2. Table 1; The title is still confusing. It is my opinion that MALDI-TOF is an identification method, while it is not a typing method. This has been demonstrated in all references quoted by Authors in responmse to reviewer. Trilocus sequencebased typing (3-LST) is based on both DNA binding pattern and DNA sequence of amplified alleles. DNA allele sequence is mandatory to assign clonal lineages. MLST, blaOXA-51-like gene SLT and KL and OCL loci typing are all based on DNA sequencing of “complete” alleles. In case of KL and OCL loci typing, it is important to sequence the entire genomic loci and therefore genome sequencing is mandatory. In addition to cgMLST phylogeny and cluster analysis, whole genome sequencing is able to perform SNP (single Nucleotide Polimorphism)-based phylogeny. SNP-based phylogeny can be used to study isolates variations into the same lonal lineage as described by by Petazzoni et al. Microbiol Spectr. 2023 Mar 23:e0450522. doi: 10.1128/spectrum.04505-22. Moreover, SNP-based phylogeny has been extensively used to identify and assign A. baumannii isolates to clonal lineages as described in mSphere 2023-04-17 DOI: 10.1128/msphere.00098-23, FrontMicro 2019 doi: 10.3389/fmicb.2019.00930. However, Authors should be aware that cluster analysis and clonal lineage assignments in SNP-based phylogenies are performed through maximum likelihood analysis using an algorithm different from eBurst.

We removed MALDI-TOF from the table and changed the description of 3-LST and KL according to the comments provided. We also added SNP-based methods to the table.

3. Table 3 should be better described. Authors included in Table 3 data shown in original publications quoted as references 13, 28 and 46 of the manuscript. The above references should ber quoted. Also, it should be make clear that international clones are numbered according to the PasteurMLST and Diversi Lab typing REP PCR typing.

We added the references and the statement regarding IC numbering near the table 3 in the text.

4. Throughout the manuscript, eBURST analysis using Padsteur MLST scheme has been used to assign international clonal lineages. Because of this. the sentence that ICL3 is sometimes defined as CC3 or ST3, sometimes as CC124 or ST124 is confusing because ST124 is single locus variant of ST3.

By definition, clonal complex includes the central element and its single locus variants. Since both are determined using eBURST analysis for STs known at the time of such analysis, then the number of STs contained within particular CC could change from time to time when new STs become available (when new genomes or genome parts are uploaded to corresponding databases). The same could be true even for the central element itself since previous cluster analysis could become invalid.

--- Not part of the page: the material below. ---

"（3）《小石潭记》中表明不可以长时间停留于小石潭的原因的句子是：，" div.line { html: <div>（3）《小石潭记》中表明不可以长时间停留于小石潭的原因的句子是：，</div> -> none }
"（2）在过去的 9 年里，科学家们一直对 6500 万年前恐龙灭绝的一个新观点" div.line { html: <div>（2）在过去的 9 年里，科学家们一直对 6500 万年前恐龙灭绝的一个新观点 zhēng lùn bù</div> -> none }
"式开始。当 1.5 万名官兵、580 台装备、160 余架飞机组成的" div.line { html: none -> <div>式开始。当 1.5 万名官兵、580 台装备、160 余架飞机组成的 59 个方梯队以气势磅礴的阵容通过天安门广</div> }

We discussed this issue within novel chapter describing possible problems in IC identification, and we moved the statement for CC124 to this new chapter (chapter 6). In Table 3 we gave reference to CC3 only.

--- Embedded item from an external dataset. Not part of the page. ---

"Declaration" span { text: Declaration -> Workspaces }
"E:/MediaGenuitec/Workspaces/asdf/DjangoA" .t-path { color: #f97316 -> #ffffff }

As for IC3, it was in fact attributed to CC3 by most researchers both recently and previously (e.g., 2022 - 10.1016/j.meegid.2021.105148,  10.1080/09603123.2021.1892036). At the same time, it was sometimes defined as CC124 (e.g.,

2023 - https://doi.org/10.1093/cid/ciad109;

Higgins 2022 -  https://www.peg-symposien.org/tl_files/symposien/Symposien_2022/Vortraege%20BHS%2022/Higgins%20PEG%202022_for%20pdf.pdf;

2019 -https://www.pmf.unizg.hr/images/50015941/IGB%201%20Crocmid%202019.pdf)

 We should state again, that our manuscript is not original article, but rather a review, which reflects the results obtained by other researchers, and thus can contain some contradictory information. For example, CC92^Oxf for Oxford scheme is still used in epidemiological publications (e.g., 2022 - https://doi.org/10.3389, 2023 - https://doi.org/10.1186/s12941-023-00581-3), although it was shown to possibly be an artifact.

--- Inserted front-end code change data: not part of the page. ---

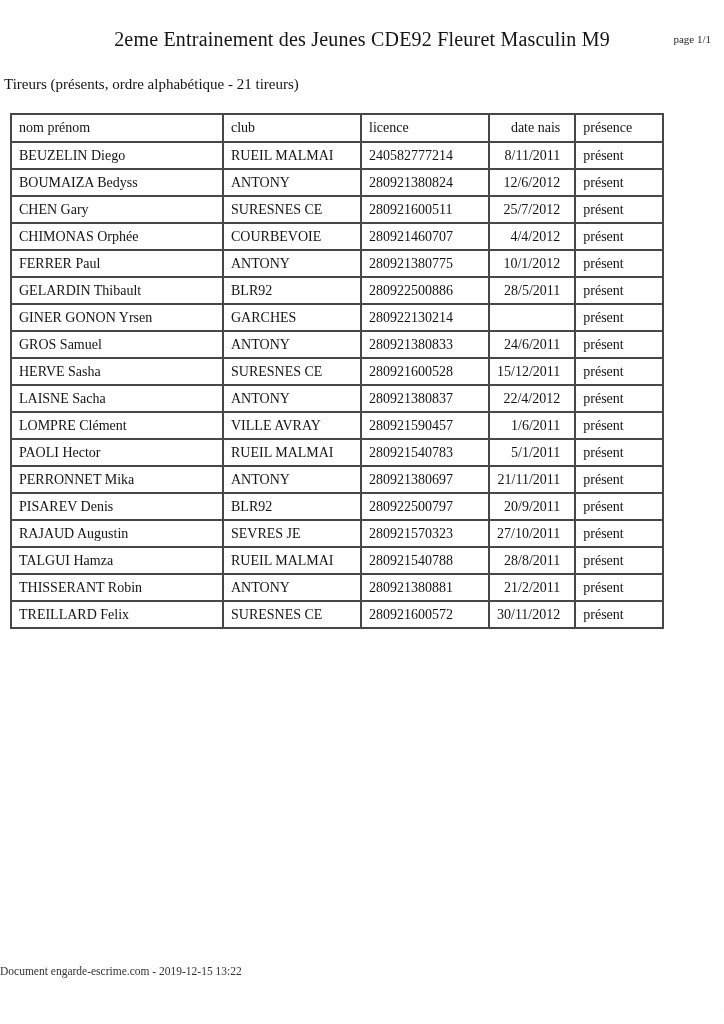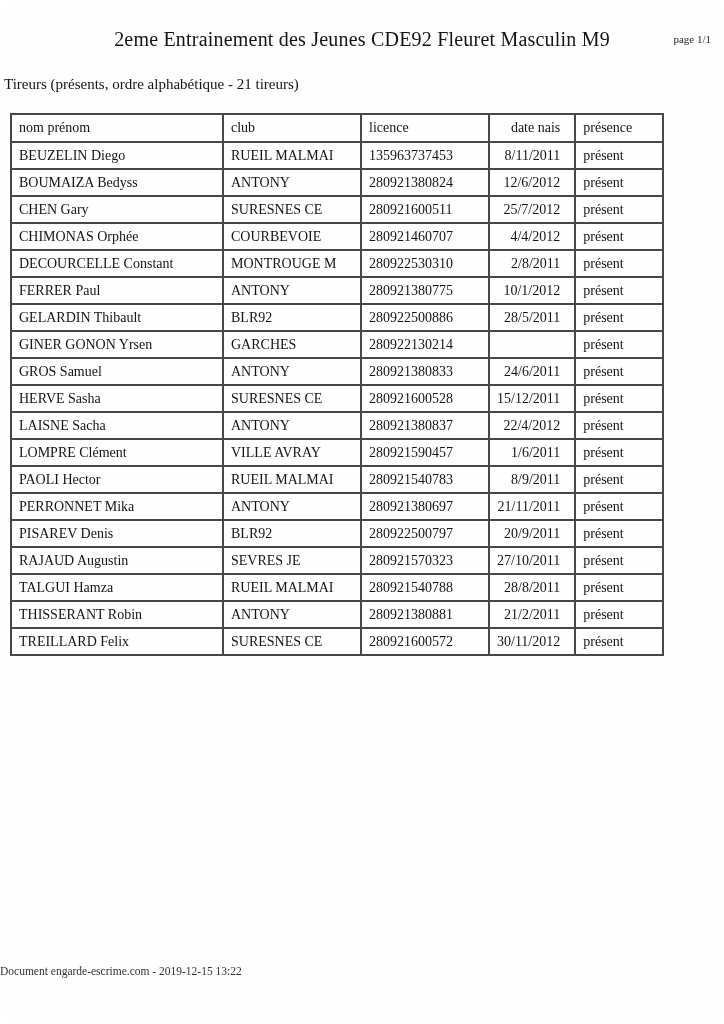"135963737453" td { text: 135963737453 -> 240582777214 }
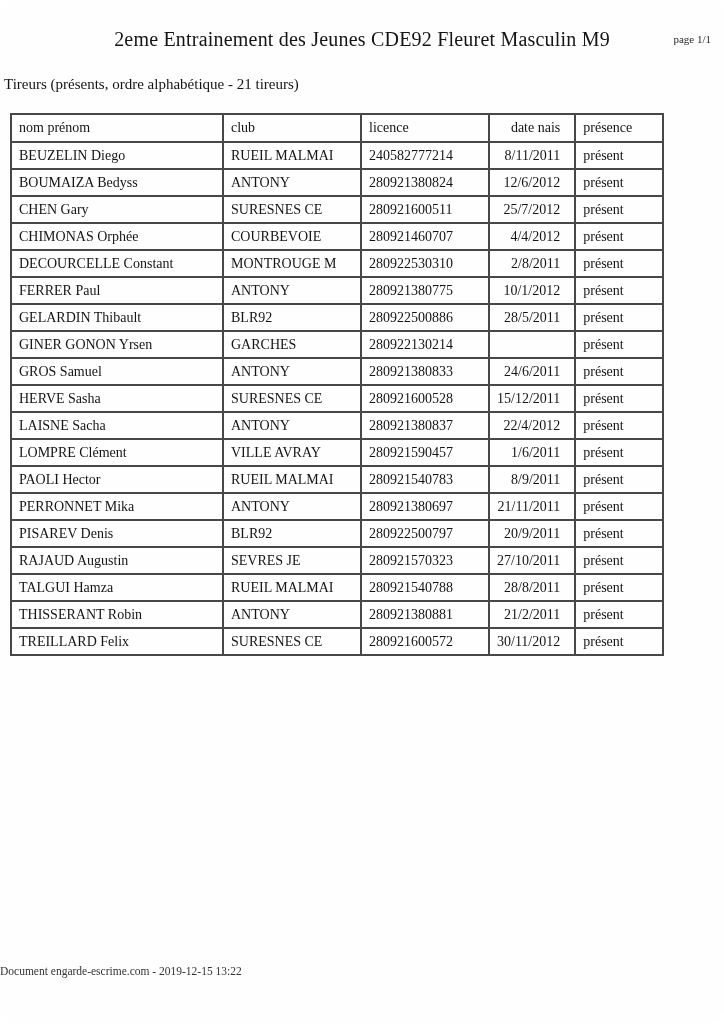"DECOURCELLE Constant" tr { html: <tr> <td>DECOURCELLE Constant</td> <td>MONTROUGE M</td> <td>280922530310</td> <td>2/8/2011</td> <td>présent</td> </tr> -> none }
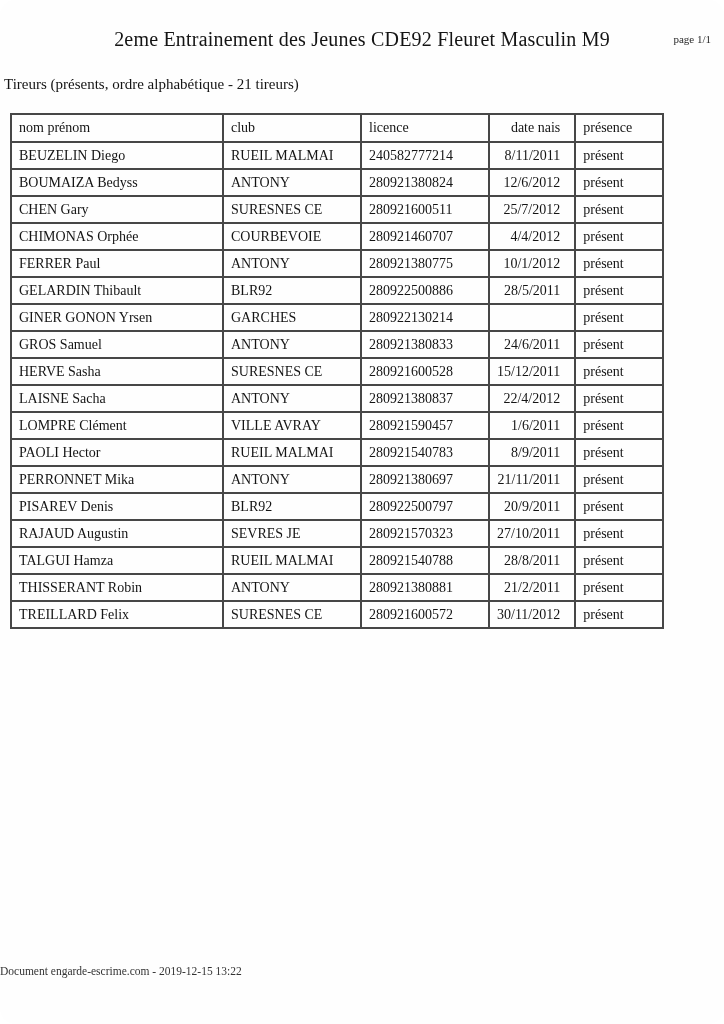"8/9/2011" td.col-date { text: 8/9/2011 -> 5/1/2011 }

My overall evaluation is that the review is not correctly performed and adds confusion to the field.

We made changes into the manuscript to remove the possible confusion. We also added the chapter 6 describing common misconceptions and problems of IC determination to help the readers better understand this complex set of methods and definitions.

Reviewer 3 Report

Thanks for addressing all of my concerns. It is now suitable for publication.

Author Response

Thank you for your time and efforts in reviewing our manuscript.